◆ **DATA**:
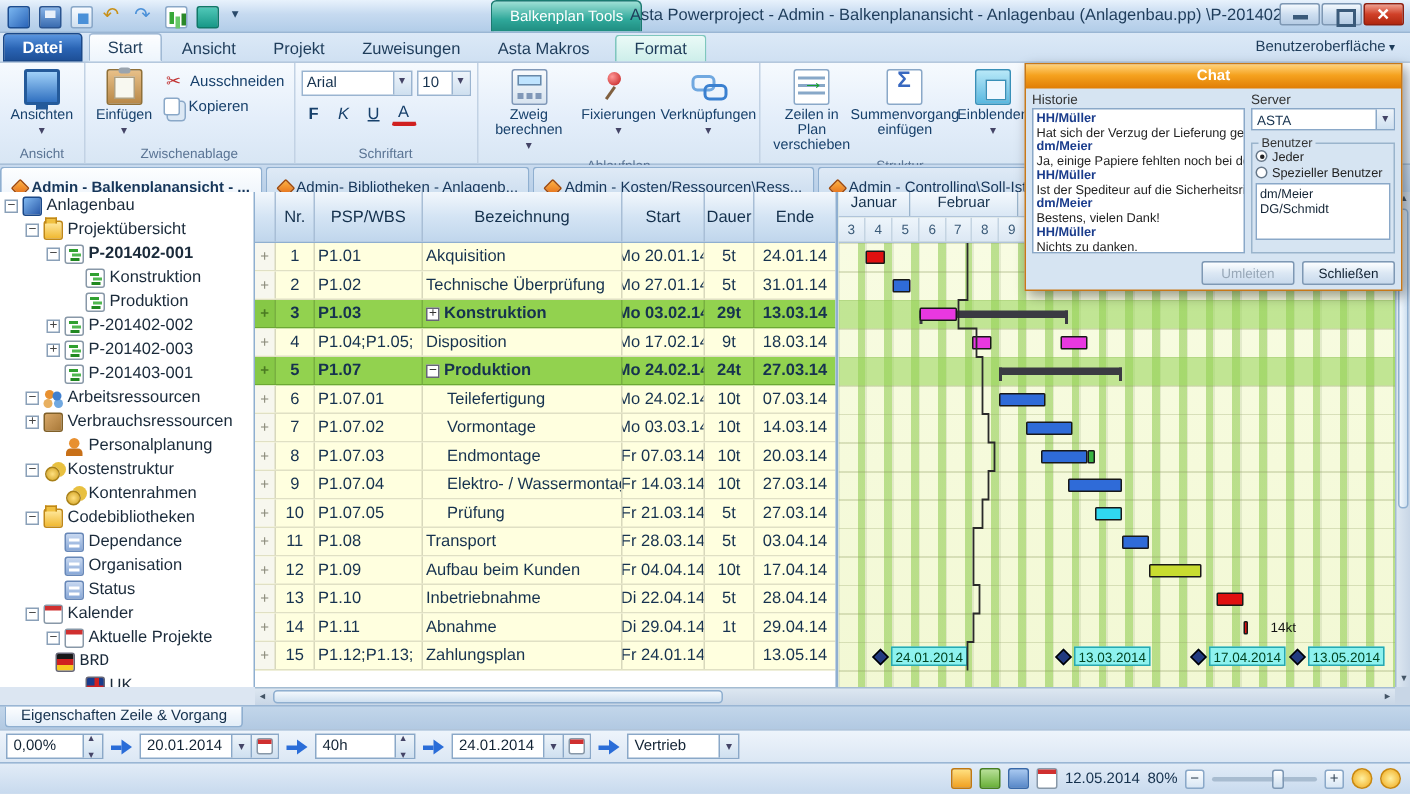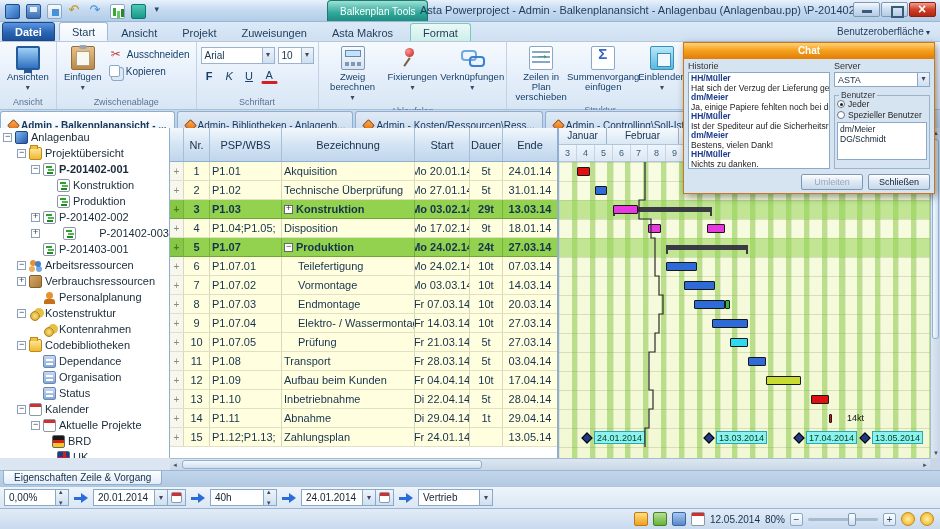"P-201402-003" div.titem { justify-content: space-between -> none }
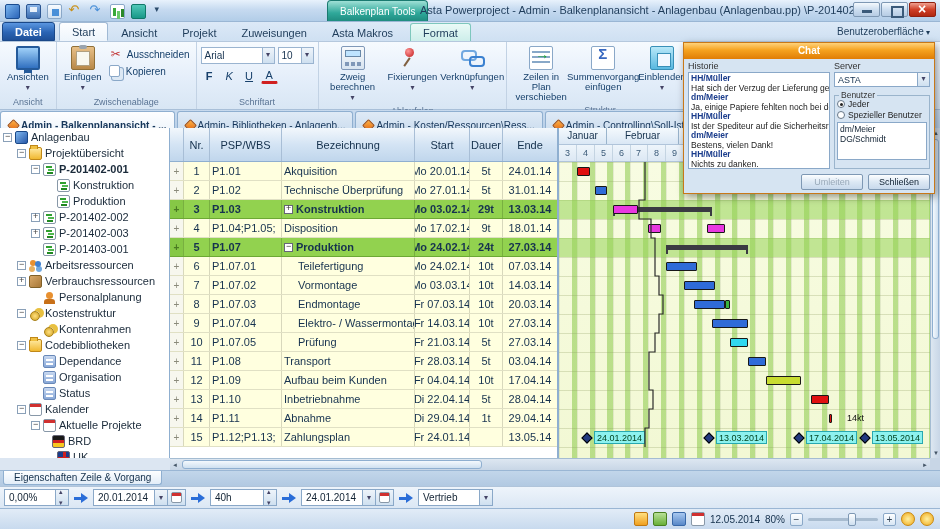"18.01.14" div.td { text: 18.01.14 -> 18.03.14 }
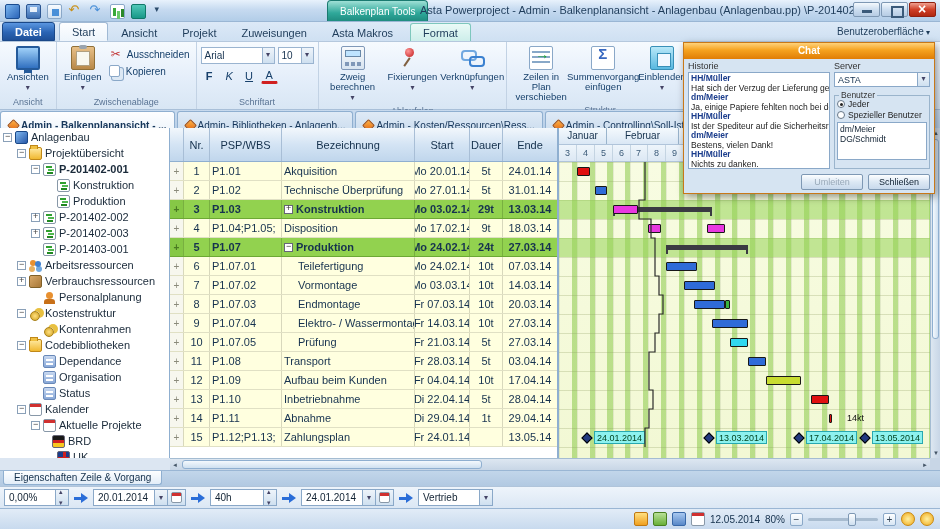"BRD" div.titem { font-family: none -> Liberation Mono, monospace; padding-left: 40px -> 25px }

==

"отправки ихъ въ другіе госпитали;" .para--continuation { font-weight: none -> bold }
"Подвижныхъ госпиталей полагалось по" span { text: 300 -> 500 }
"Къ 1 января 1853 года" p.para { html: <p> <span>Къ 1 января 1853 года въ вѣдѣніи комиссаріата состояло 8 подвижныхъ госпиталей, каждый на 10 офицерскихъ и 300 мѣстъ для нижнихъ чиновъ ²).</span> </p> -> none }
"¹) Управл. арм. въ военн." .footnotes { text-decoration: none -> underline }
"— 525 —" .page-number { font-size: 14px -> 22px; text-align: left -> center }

◆ **TO DO**: Your answer must be the exact lines from the records above, from the one containing "justify-content: space-between ->" through the one containing "font-family: none ->", both included, with every picture left out.

◆ **RESPONSE**:
"P-201402-003" div.titem { justify-content: space-between -> none }
"18.01.14" div.td { text: 18.01.14 -> 18.03.14 }
"BRD" div.titem { font-family: none -> Liberation Mono, monospace; padding-left: 40px -> 25px }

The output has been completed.